- Charles Kupperman served as former President Donald Trump's deputy national security adviser.
- At a 2019 meeting, he said, Trump grew irate when the subject turned to Ukraine.
- "He just let loose," Kupperman told The New York Times.
Former President Donald Trump threw a fit and launched into a profanity-laced rant at a 2019 meeting when the topic of Ukraine came up, according to a former aide, falsely accusing the country of trying to defeat him in the 2016 US election.
Speaking to The New York Times Magazine, Charles Kupperman, then serving as deputy national security adviser, accused his former boss of being incapable of understanding global politics and the importance of Ukraine. For him, Kupperman said, it was all personal.
That became clear in a May 23, 2019, meeting. According to Kupperman, who left the Trump administration five months later, Trump "just let loose" when the topic of Ukraine came up.
"They're [expletive] corrupt. They [expletive] tried to screw me,'" Trump said, Kupperman told The Times.
Later that year, Trump was impeached by the House after withholding some $400 million in security aide for Ukraine that had been approved by Congress, telling Ukrainian President Volodymyr Zelenksyy in a September phone call that he first wanted a "favor": that he publicly announce an investigation into his rival's son, Hunter Biden. He also asked for an investigation into the unsubstantiated claim it was Ukraine — not Russia — that interfered in the 2016 presidential campaign.

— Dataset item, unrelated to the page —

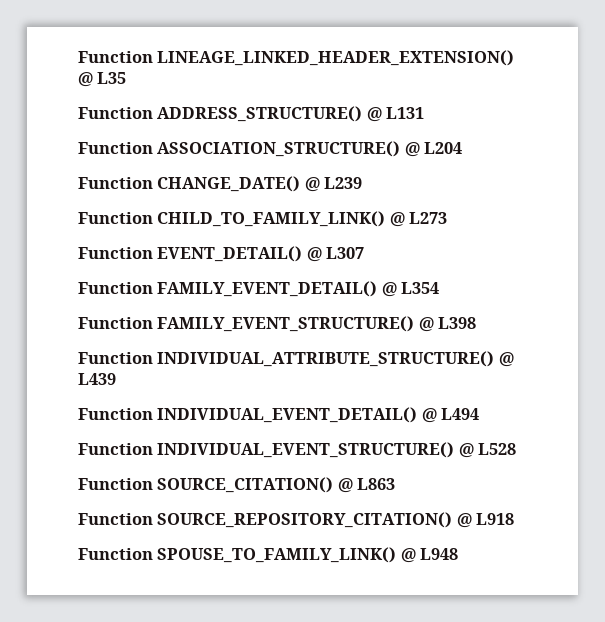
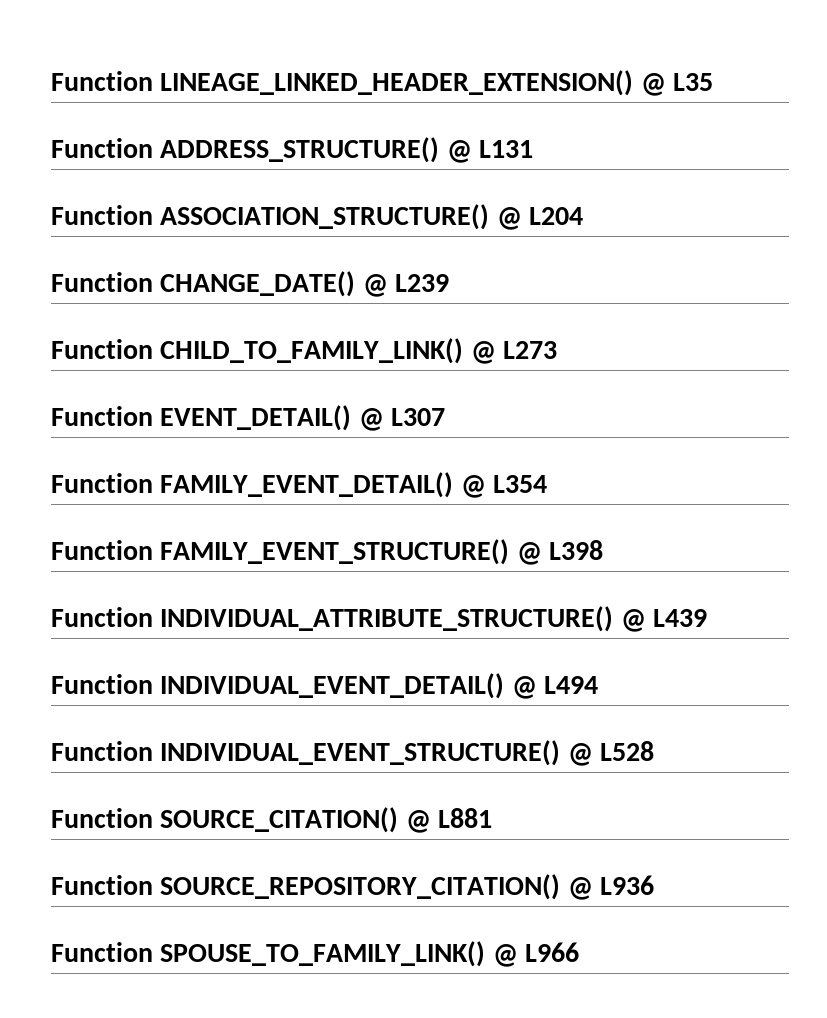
[357,478,396,490] L863 -> [438,808,493,828] L881
[476,513,515,525] L918 -> [600,875,655,895] L936
[420,548,459,560] L948 -> [525,942,580,962] L966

"I would like you to find out what happened with this whole situation with Ukraine, they say CrowdStrike... The server, they say Ukraine has it," Trump told Zelenskyy, referencing a false claim — pushed by his personal attorney, Rudy Giuliani, and Russian intelligence — that Kyiv had sought to aid the presidential campaign of former Secretary of State Hillary Clinton.
In his interview with the Times, Kupperman said it was clear this — and manufacturing dirt on the Biden family — was the extent of his interest in Ukraine.
"If one were to ask him to define 'balance of power,' he wouldn't know what that concept was," Kupperman said. "He'd have no idea about the history of Ukraine and why it's in the front pages today. He wouldn't know that Stalin starved that country. Those are the contextual points one has to take into account in the making of foreign policy. But he wasn't capable of it, because he had no understanding of history: how these countries and their leadership evolved, what makes these countries tick."